EXERCISE DIRECTIONS —
What you produce should be an exact transcription of the data, minus any pictures.

Stored dataset items —
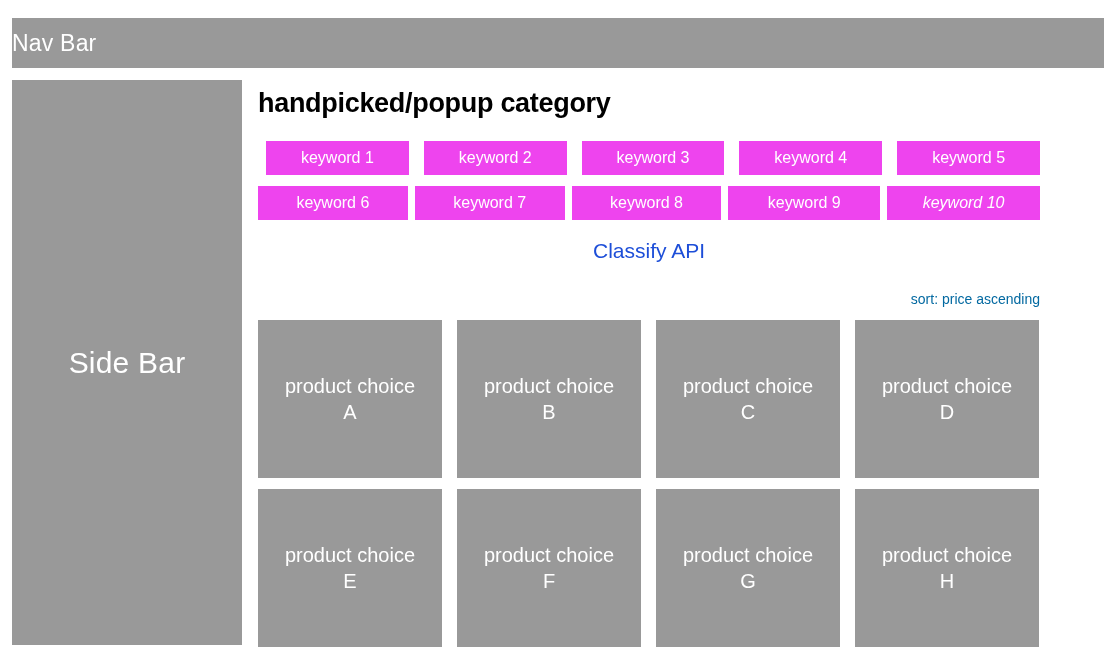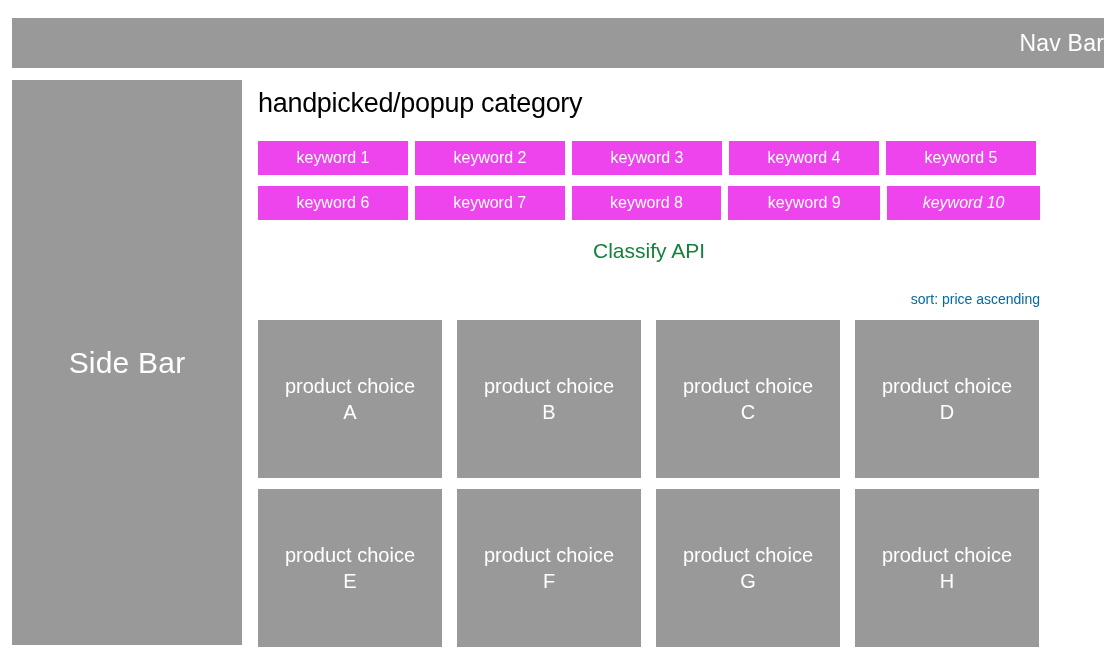--- a/index.html
+++ b/index.html
@@ -25,7 +25,7 @@
     background: #999999;
     display: flex;
     align-items: center;
-    justify-content: flex-end;
+    justify-content: flex-start;
   }
   #nav-bar .nav-label {
     color: #ffffff;

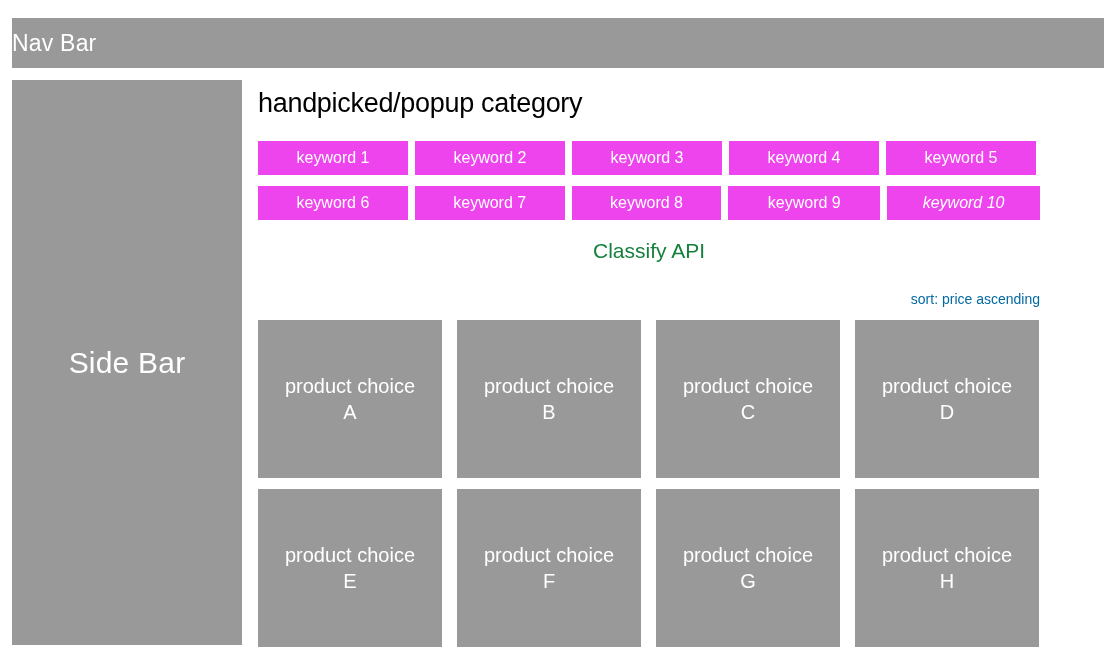--- a/index.html
+++ b/index.html
@@ -67,7 +67,7 @@
     left: 0px;
     top: 8px;
     font-size: 27px;
-    font-weight: normal;
+    font-weight: bold;
     color: #000000;
     letter-spacing: -0.3px;
     white-space: nowrap;

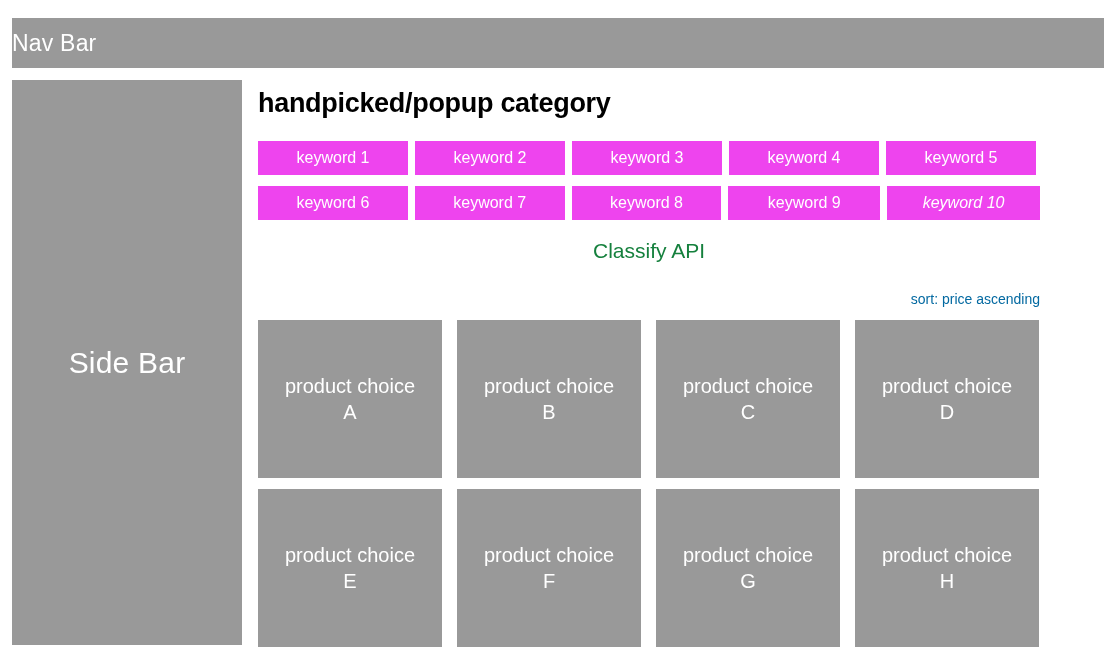--- a/index.html
+++ b/index.html
@@ -99,7 +99,7 @@
   .keyword-chip:last-child { margin-right: 0; }
 
   
-  #keyword-row-1 .keyword-chip { width: 150px; }
+  #keyword-row-1 .keyword-chip { width: 150px; margin-left: 8px; }
   
   #keyword-row-2 .keyword-chip.w-a { width: 150px; }
   #keyword-row-2 .keyword-chip.w-b { width: 152px; }

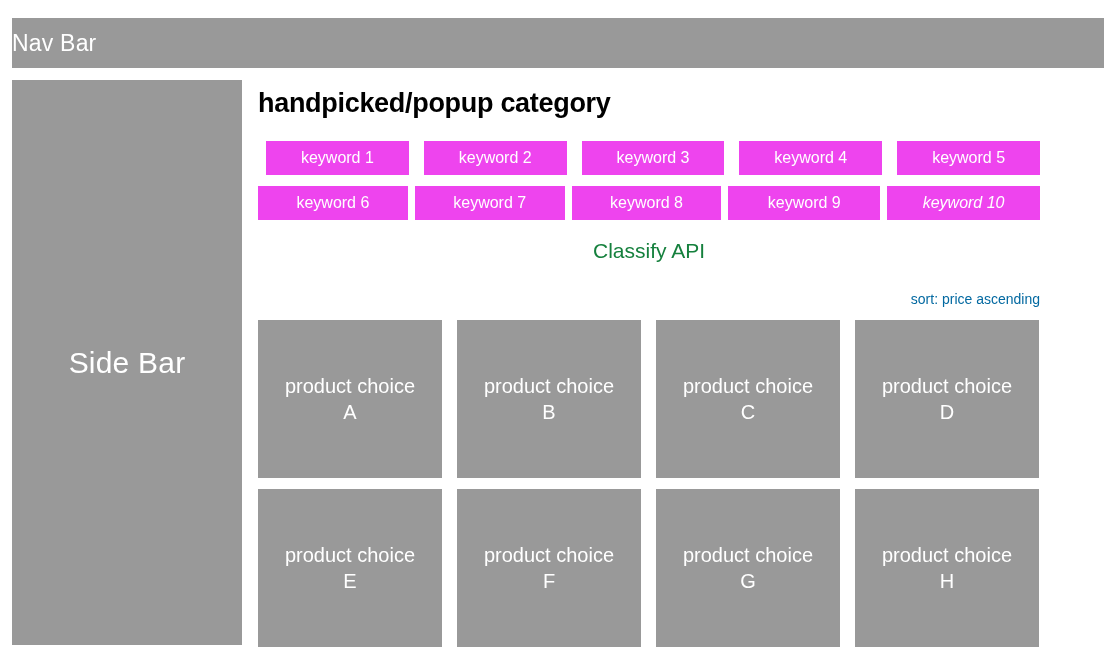--- a/index.html
+++ b/index.html
@@ -112,7 +112,7 @@
     top: 160px;
     width: 782px;
     text-align: center;
-    color: #15803d;
+    color: #1d4ed8;
     font-size: 21px;
     line-height: 1;
   }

EXERCISE RESPONSE —
--- a/index.html
+++ b/index.html
@@ -25,7 +25,7 @@
     background: #999999;
     display: flex;
     align-items: center;
-    justify-content: flex-end;
+    justify-content: flex-start;
   }
   #nav-bar .nav-label {
     color: #ffffff;

--- a/index.html
+++ b/index.html
@@ -67,7 +67,7 @@
     left: 0px;
     top: 8px;
     font-size: 27px;
-    font-weight: normal;
+    font-weight: bold;
     color: #000000;
     letter-spacing: -0.3px;
     white-space: nowrap;

--- a/index.html
+++ b/index.html
@@ -99,7 +99,7 @@
   .keyword-chip:last-child { margin-right: 0; }
 
   
-  #keyword-row-1 .keyword-chip { width: 150px; }
+  #keyword-row-1 .keyword-chip { width: 150px; margin-left: 8px; }
   
   #keyword-row-2 .keyword-chip.w-a { width: 150px; }
   #keyword-row-2 .keyword-chip.w-b { width: 152px; }

--- a/index.html
+++ b/index.html
@@ -112,7 +112,7 @@
     top: 160px;
     width: 782px;
     text-align: center;
-    color: #15803d;
+    color: #1d4ed8;
     font-size: 21px;
     line-height: 1;
   }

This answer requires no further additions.